I just [inexplicably] watched that episode. 20 minutes of my life that I'll never get back. But, anyway, the points that Kurtz and Zell were making were intentionally different and the judge didn't understand the technology enough to appreciate the difference.
Basically, you have:
thinkpad_disk -> software_magic -> human_readable_info
Now, Kurtz was arguing that it was actually:
thinkpad_disk -> state's_software_magic -> state's_human_readable_info
and
\
thinkpad_disk -> defense's_software_magic -> defense's_human_readable_info
And that state's_human_readable_info and defense's_human_readable_info were different and that he hadn't had an opportunity to see states's_human_readable_info and therefore he didn't know how to cross examine the witness on it. So he wanted that witness's testimony and anything related to thinkpad_disk thrown out.
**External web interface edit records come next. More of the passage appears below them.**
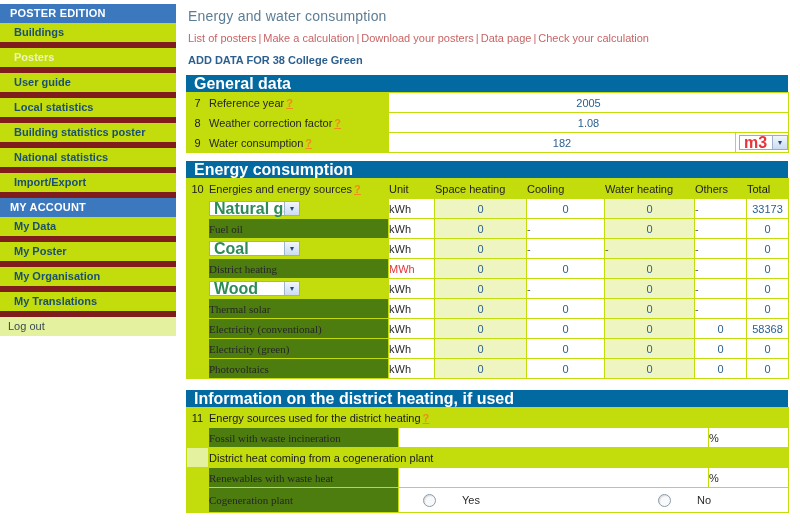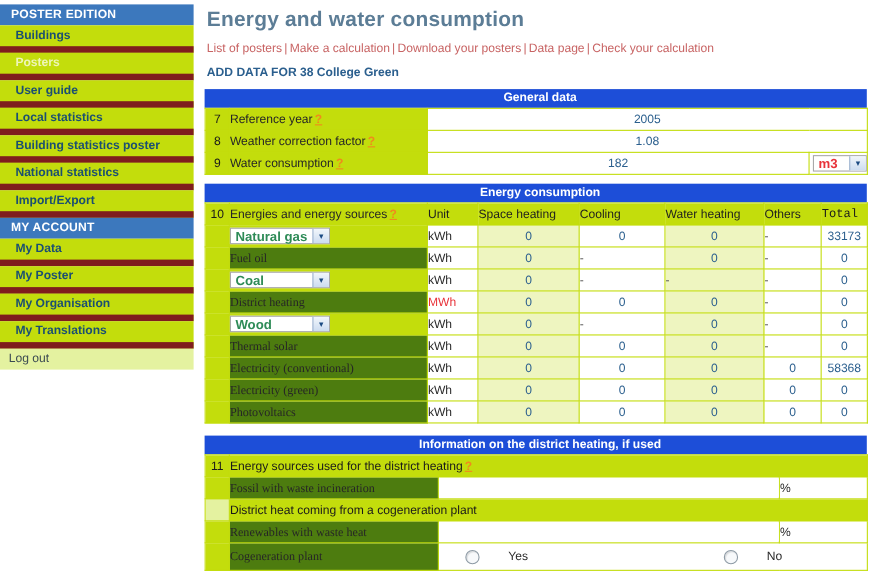"Energy and water consumption" #page-title { font-size: 19px -> 14px; font-weight: bold -> normal }
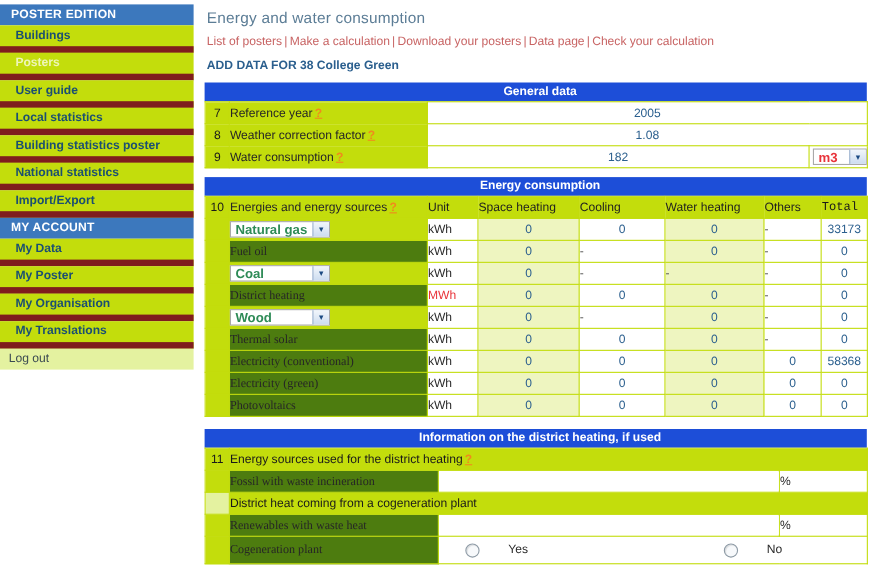"General data" .bar { background: #1d4ed8 -> #0369a1; font-size: 11px -> 16px; text-align: center -> none }
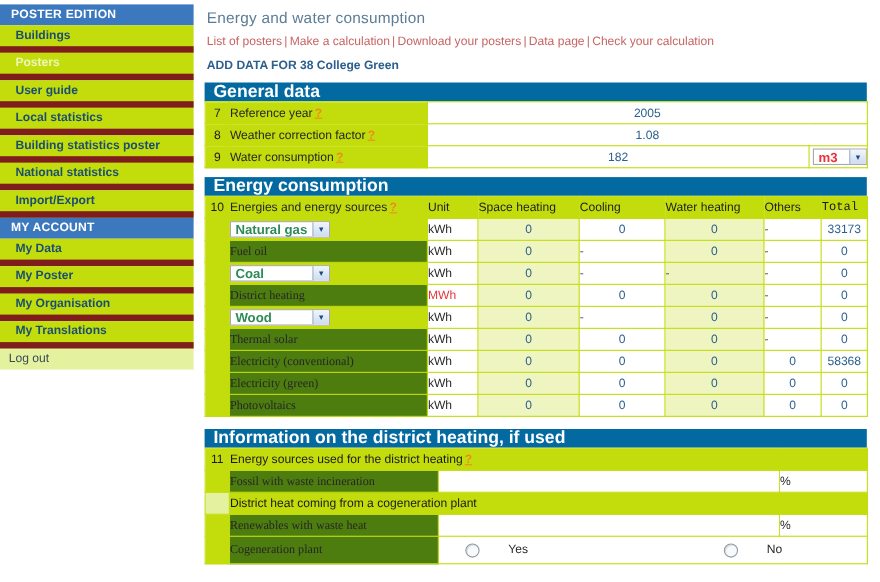"m3" .sel .sel-text { font-size: 12px -> 16px }
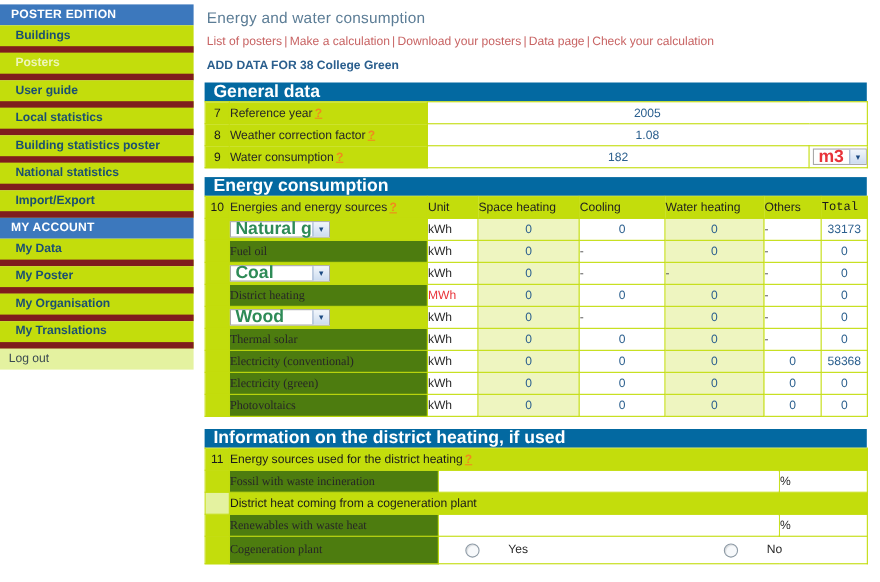"Total" td.hdr-total { font-family: Liberation Mono, monospace -> none }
When he lost that battle, he switched to asking for them to at least give him either state's_software_magic or state's_human_readable_info now.
Zell's argument was, we gave them thinkpad_disk so they can get any info that they like from it. We can't give them state's_software_magic because it is top-secret and could have national security implications.
Zell did a good job of kind of muddying the waters so as to not really have to answer the question: if they can't give them state's_software_magic , why can't they at least give them the output of that magic, which is state's_human_readable_info.